◆ WHAT YOU ARE ASKED TO DO:
For the entries that follow, say how many lines hold the string "vert", with nothing else in the reply.

◆ RECORDS FOR THE EXERCISE:
*** Block opens ***
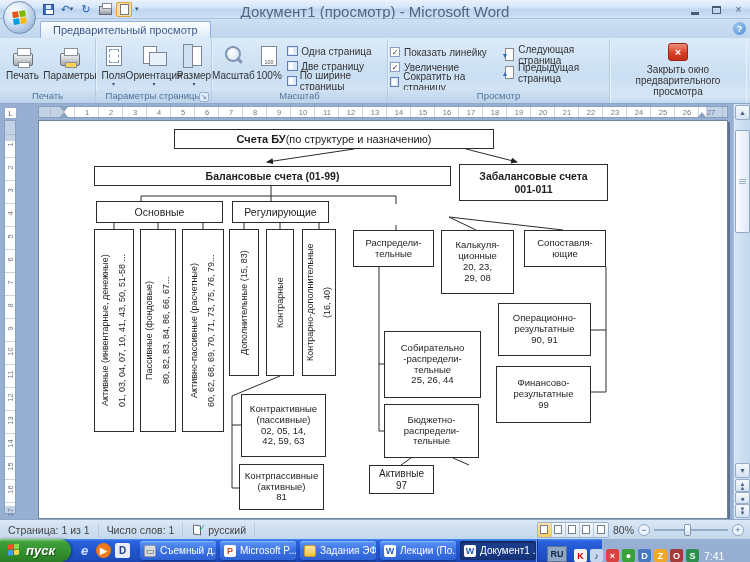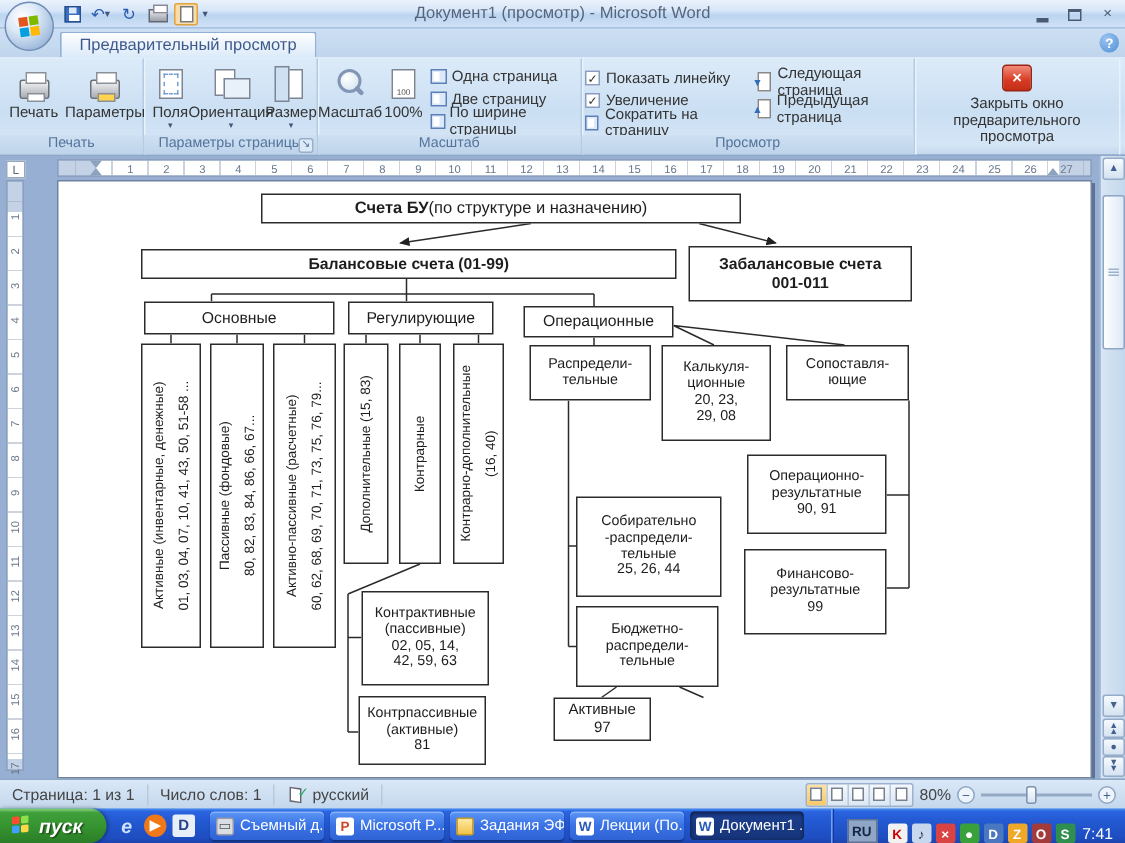--- a/index.html
+++ b/index.html
@@ -10,7 +10,7 @@
   .titlebar { position:absolute; left:0; top:0; width:750px; height:19px;
     background:linear-gradient(#eaf2fc 0%,#d7e6f8 40%,#bcd4f0 55%,#cfe1f6 100%);
     border-bottom:1px solid #a8c2e2; }
-  .win-title { position:absolute; left:0; right:0; top:3px; text-align:center; font-size:11px; color:#56657e; }
+  .win-title { position:absolute; left:0; right:0; top:3px; text-align:center; font-size:15px; color:#56657e; }
   .winbtns { position:absolute; right:4px; top:3px; display:flex; gap:7px; }
   .wbtn { width:15px; height:13px; display:flex; align-items:center; justify-content:center; color:#4a5a74; font-size:10px; cursor:default; }
   .wb-min { width:8px; height:3px; background:#4a5a74; margin-top:7px; }

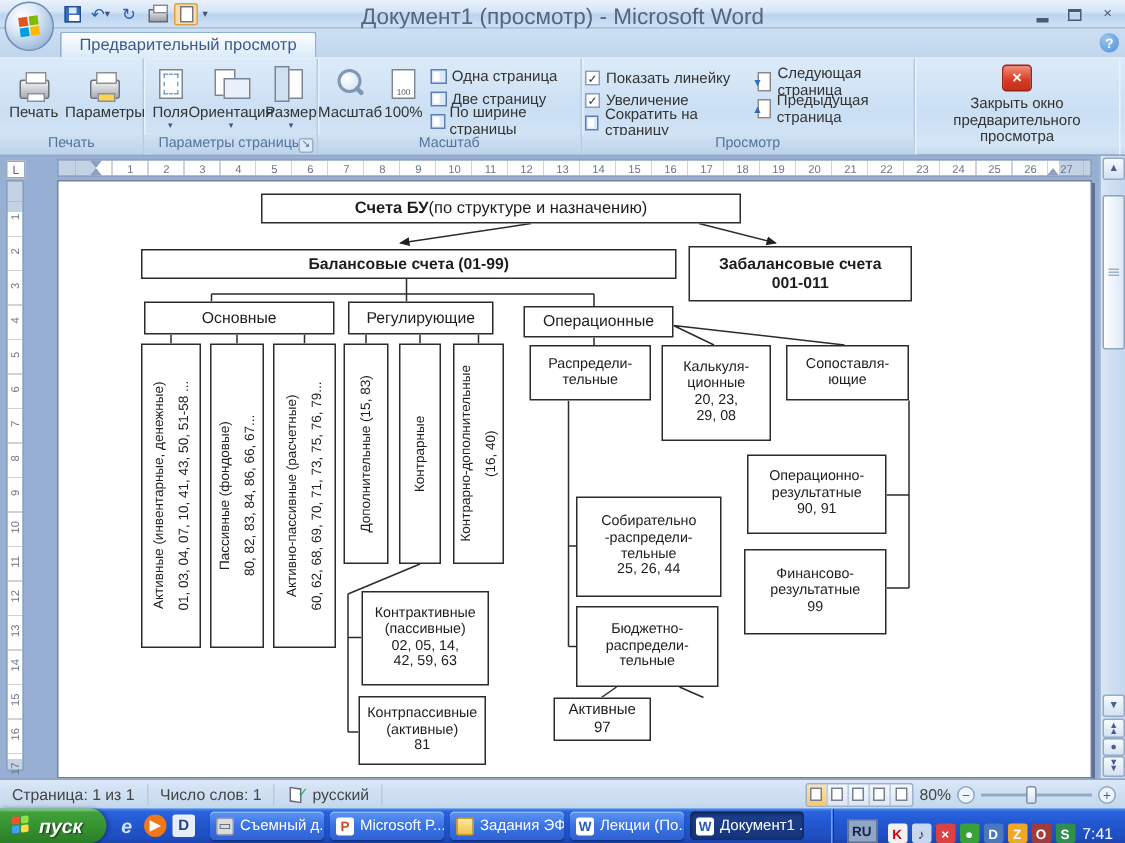--- a/index.html
+++ b/index.html
@@ -424,7 +424,6 @@
 001-011</div>
           <div class="dbox" style="left: 57px; top: 82px; width: 127px; height: 22px; font-size: 10.5px;">Основные</div>
           <div class="dbox" style="left: 193px; top: 82px; width: 97px; height: 22px; font-size: 10.5px;">Регулирующие</div>
-          <div class="dbox" style="left: 310px; top: 85px; width: 100px; height: 21px; font-size: 10.5px;">Операционные</div>
           <div class="dbox vert" style="left: 55px; top: 110px; width: 40px; height: 203px; font-size: 9px;">Активные (инвентарные, денежные)
 01, 03, 04, 07, 10, 41, 43, 50, 51-58 ...</div>
           <div class="dbox vert" style="left: 101px; top: 110px; width: 36px; height: 203px; font-size: 9px;">Пассивные (фондовые)

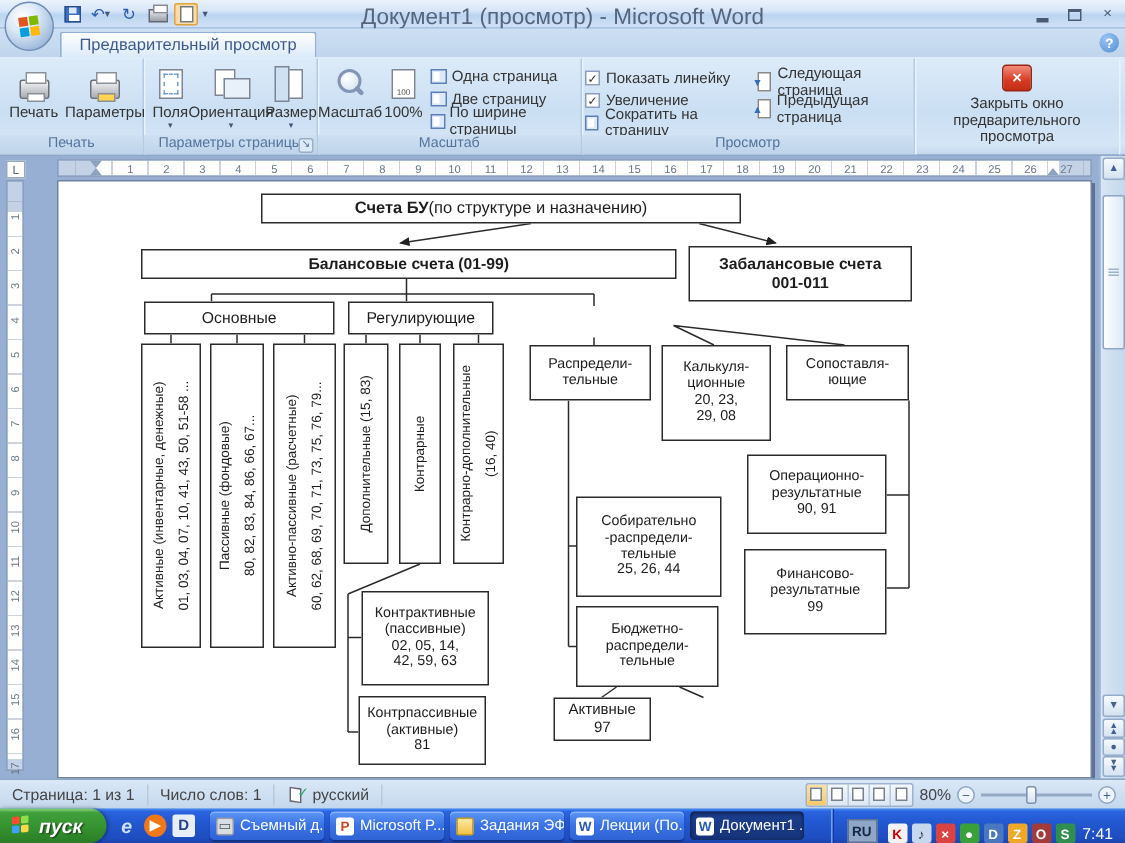--- a/index.html
+++ b/index.html
@@ -141,7 +141,7 @@
   .zthumb { position:absolute; left:30px; top:-5px; width:7px; height:12px; background:linear-gradient(#fdfeff,#d7e3f1); border:1px solid #7f94b0; border-radius:2px; }
 
   
-  .taskbar { position:absolute; left:0; top:539px; width:750px; height:23px;
+  .taskbar { position:absolute; left:0; top:539px; width:602px; height:23px;
     background:linear-gradient(#4a90f4 0%,#2b63e0 9%,#2258d0 40%,#1e4dc0 86%,#1a44ae 100%); display:flex; align-items:center; }
   .startbtn { height:23px; padding:0 16px 0 8px; border-radius:0 12px 12px 0;
     background:linear-gradient(#8fd47f 0%,#3fa03a 12%,#359230 55%,#2a7d26 100%); box-shadow:1px 0 3px rgba(0,0,0,.4);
*** Block closes ***
◆ SOLUTION FOR THIS TASK:
2